* Input data *

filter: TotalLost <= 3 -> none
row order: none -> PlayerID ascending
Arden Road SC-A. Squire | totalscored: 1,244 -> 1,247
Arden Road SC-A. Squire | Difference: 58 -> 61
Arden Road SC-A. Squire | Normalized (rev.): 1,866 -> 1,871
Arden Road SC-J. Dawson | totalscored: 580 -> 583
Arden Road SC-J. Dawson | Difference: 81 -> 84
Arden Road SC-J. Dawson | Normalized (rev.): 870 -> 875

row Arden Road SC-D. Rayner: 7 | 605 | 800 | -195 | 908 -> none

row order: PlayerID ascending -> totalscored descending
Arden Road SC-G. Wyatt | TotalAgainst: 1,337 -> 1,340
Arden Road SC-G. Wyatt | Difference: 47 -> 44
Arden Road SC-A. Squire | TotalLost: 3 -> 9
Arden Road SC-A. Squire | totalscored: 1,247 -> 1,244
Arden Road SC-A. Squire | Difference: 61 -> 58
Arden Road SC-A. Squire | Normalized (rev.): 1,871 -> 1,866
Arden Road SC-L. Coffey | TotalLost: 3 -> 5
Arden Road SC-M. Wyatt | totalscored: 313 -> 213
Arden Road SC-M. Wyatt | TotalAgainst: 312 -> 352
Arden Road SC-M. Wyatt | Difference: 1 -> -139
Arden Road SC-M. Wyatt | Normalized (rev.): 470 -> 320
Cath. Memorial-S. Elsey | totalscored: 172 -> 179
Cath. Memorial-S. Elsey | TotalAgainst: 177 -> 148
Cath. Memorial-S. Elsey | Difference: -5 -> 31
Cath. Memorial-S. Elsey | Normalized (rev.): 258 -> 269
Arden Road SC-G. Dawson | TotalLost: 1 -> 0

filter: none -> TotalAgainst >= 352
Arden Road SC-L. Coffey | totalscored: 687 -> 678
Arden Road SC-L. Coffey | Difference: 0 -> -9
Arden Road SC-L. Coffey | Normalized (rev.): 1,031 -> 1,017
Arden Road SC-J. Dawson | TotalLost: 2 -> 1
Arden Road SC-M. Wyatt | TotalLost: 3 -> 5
* * *
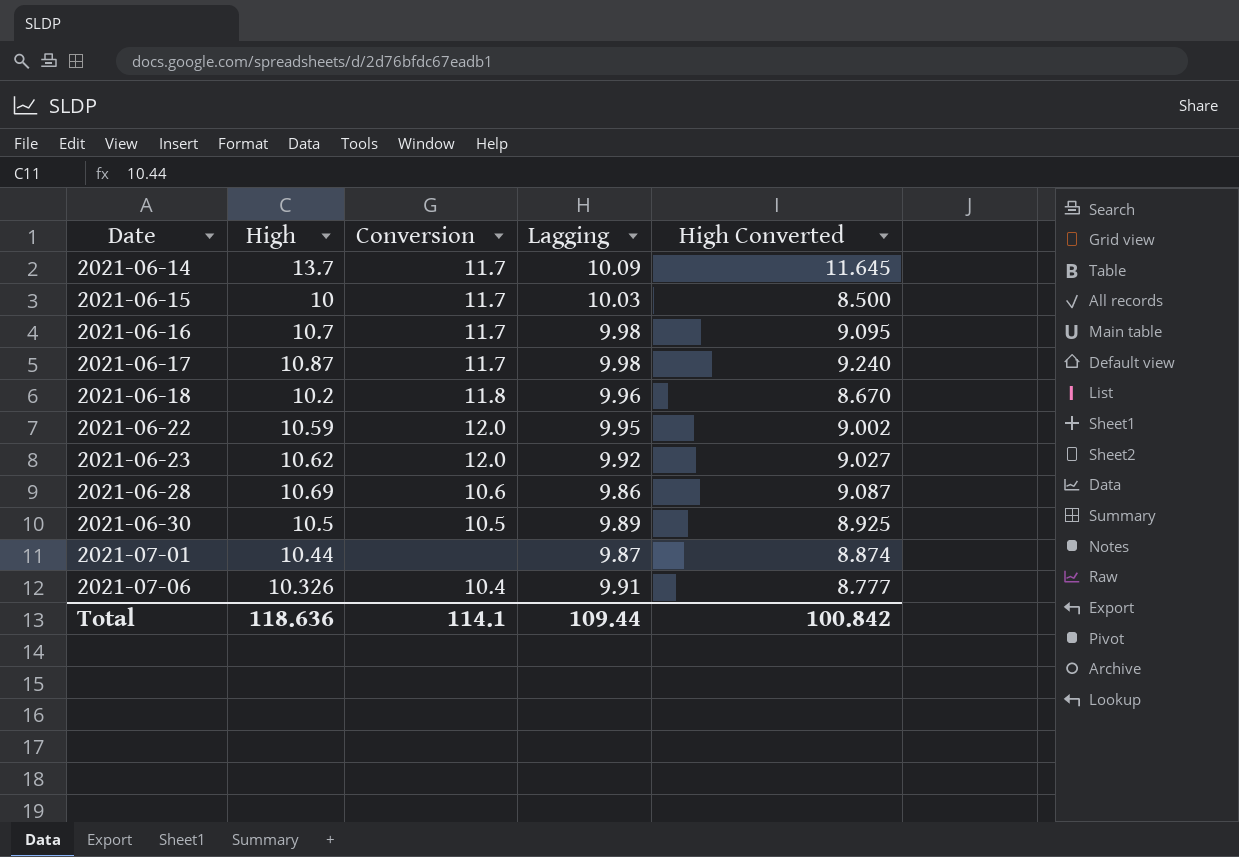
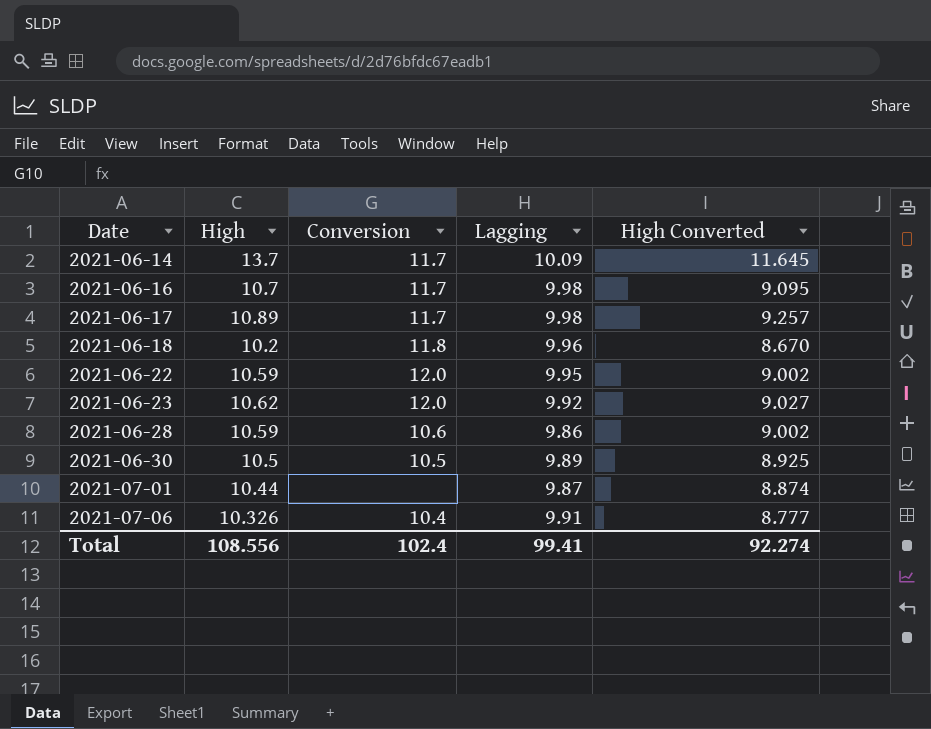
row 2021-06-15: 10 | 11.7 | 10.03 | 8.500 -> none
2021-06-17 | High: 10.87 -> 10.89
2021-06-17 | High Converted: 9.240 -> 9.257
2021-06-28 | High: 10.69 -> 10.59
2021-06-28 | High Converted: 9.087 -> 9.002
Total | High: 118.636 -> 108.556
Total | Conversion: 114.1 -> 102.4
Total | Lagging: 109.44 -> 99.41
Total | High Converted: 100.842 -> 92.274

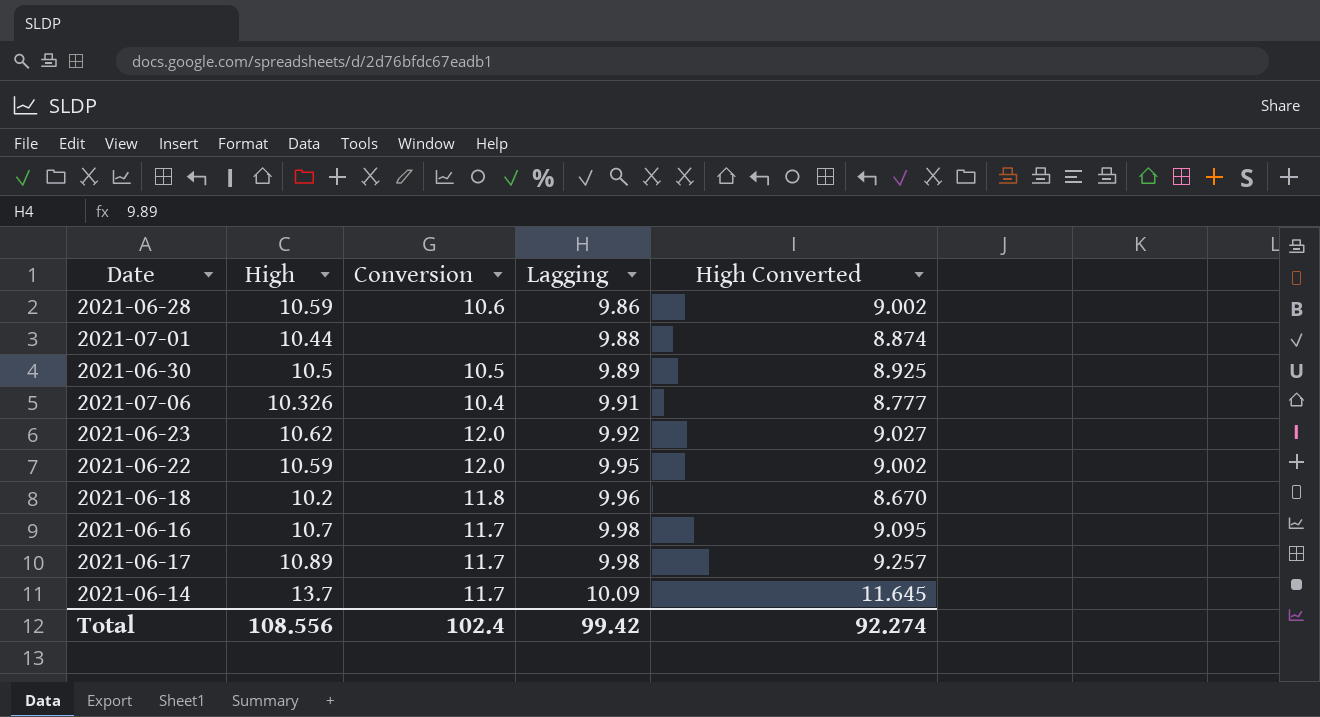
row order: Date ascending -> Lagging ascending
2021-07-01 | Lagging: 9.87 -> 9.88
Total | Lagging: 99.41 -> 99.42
...
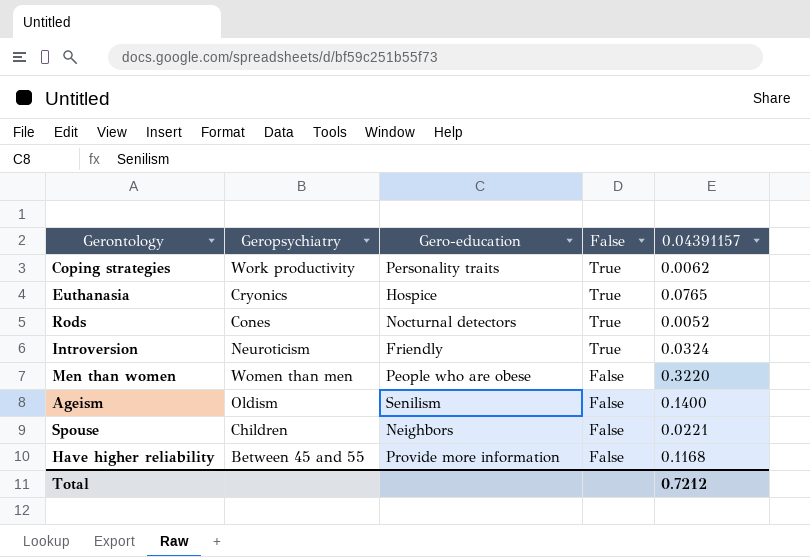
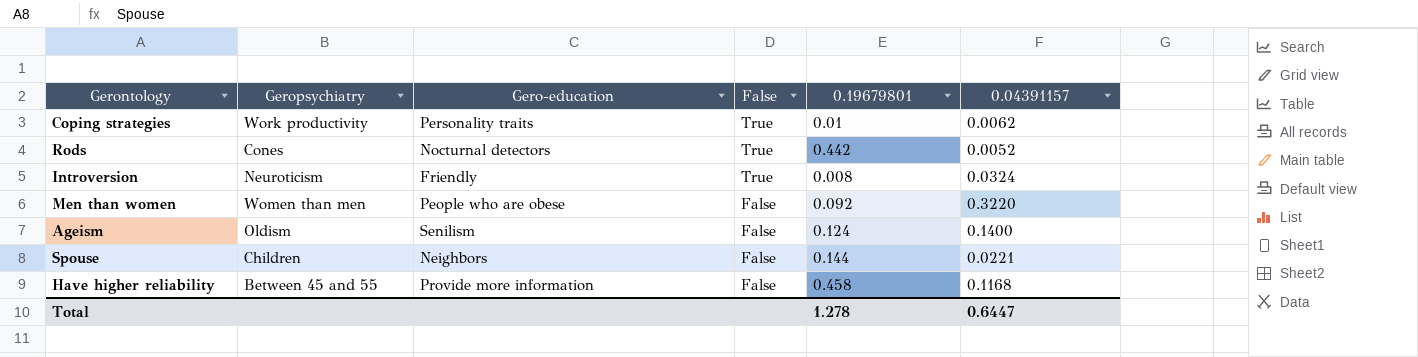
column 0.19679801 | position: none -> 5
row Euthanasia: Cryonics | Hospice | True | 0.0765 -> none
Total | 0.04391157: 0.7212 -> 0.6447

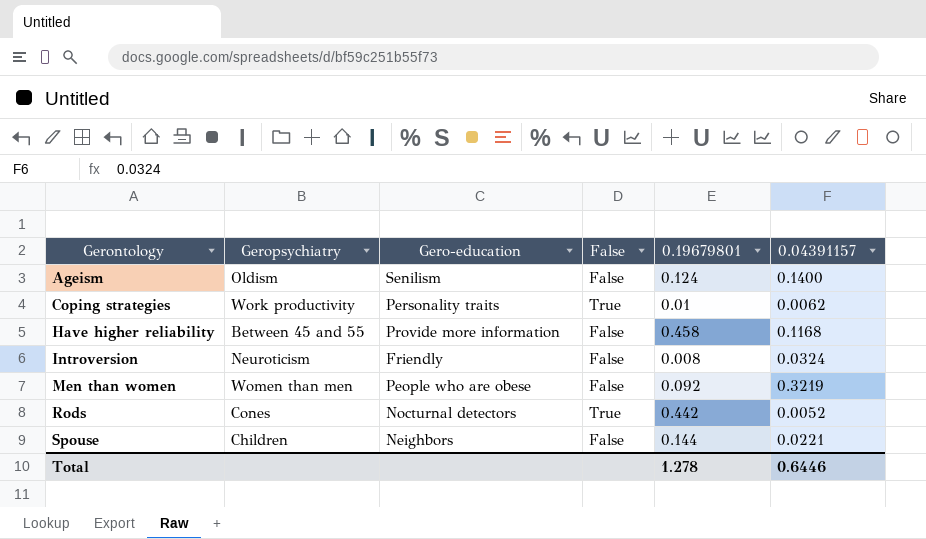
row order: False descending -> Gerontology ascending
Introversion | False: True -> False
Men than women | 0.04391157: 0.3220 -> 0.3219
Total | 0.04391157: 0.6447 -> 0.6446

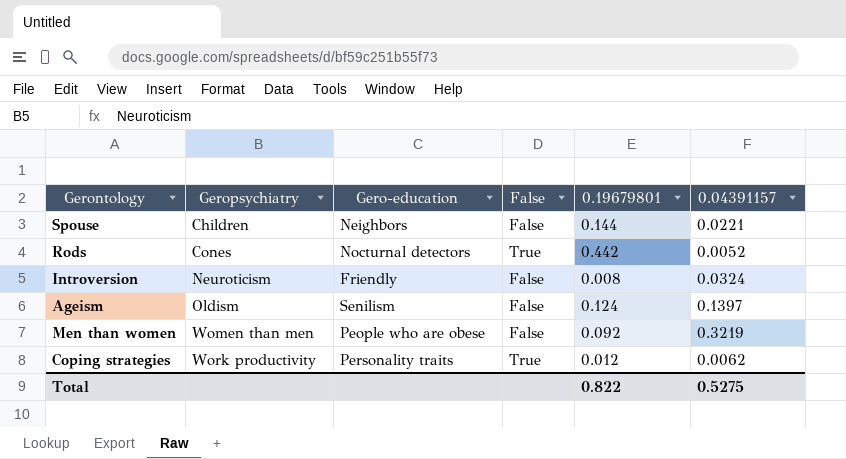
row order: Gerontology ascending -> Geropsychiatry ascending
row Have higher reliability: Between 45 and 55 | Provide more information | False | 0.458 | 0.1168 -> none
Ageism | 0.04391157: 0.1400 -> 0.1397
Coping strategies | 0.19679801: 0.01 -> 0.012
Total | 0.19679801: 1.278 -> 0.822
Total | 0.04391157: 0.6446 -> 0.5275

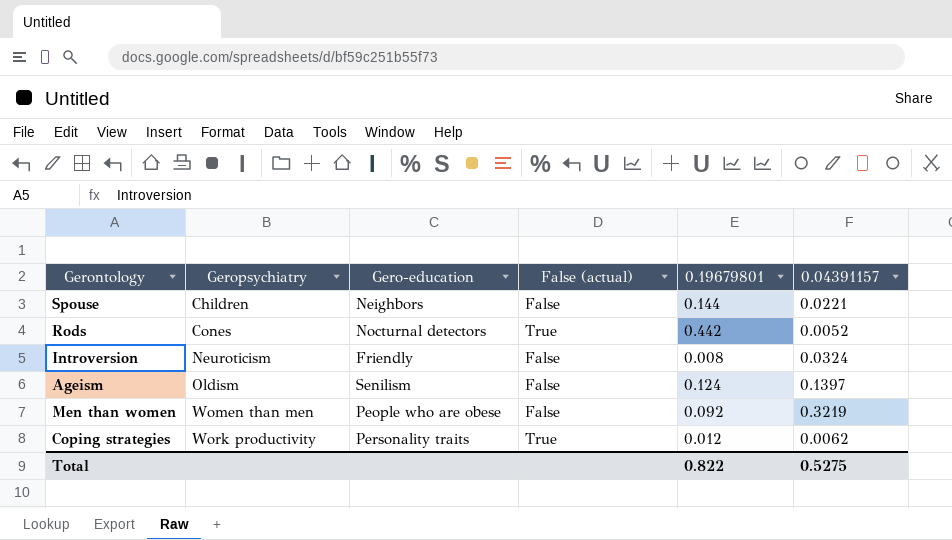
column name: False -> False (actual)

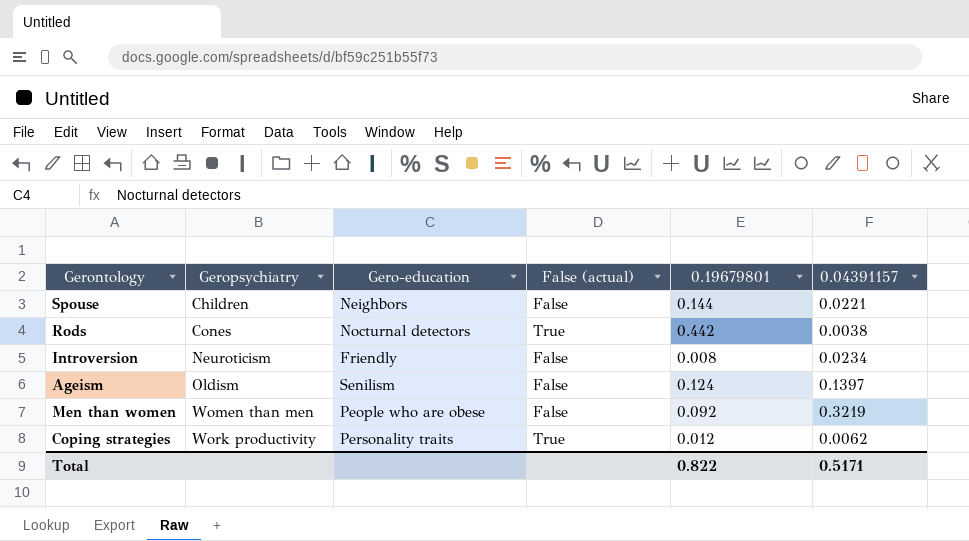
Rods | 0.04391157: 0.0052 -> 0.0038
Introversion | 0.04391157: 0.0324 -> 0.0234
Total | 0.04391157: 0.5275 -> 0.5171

* Aim of the task *
Reproduce verbatim only the segment of the listing bounded by the line containing "Arden Road SC-L. Coffey | Normalized" and the line containing "Arden Road SC-M. Wyatt | TotalLost: 3 -> 5", with both boundary lines included.

* Solution to this task *
Arden Road SC-L. Coffey | Normalized (rev.): 1,031 -> 1,017
Arden Road SC-J. Dawson | TotalLost: 2 -> 1
Arden Road SC-M. Wyatt | TotalLost: 3 -> 5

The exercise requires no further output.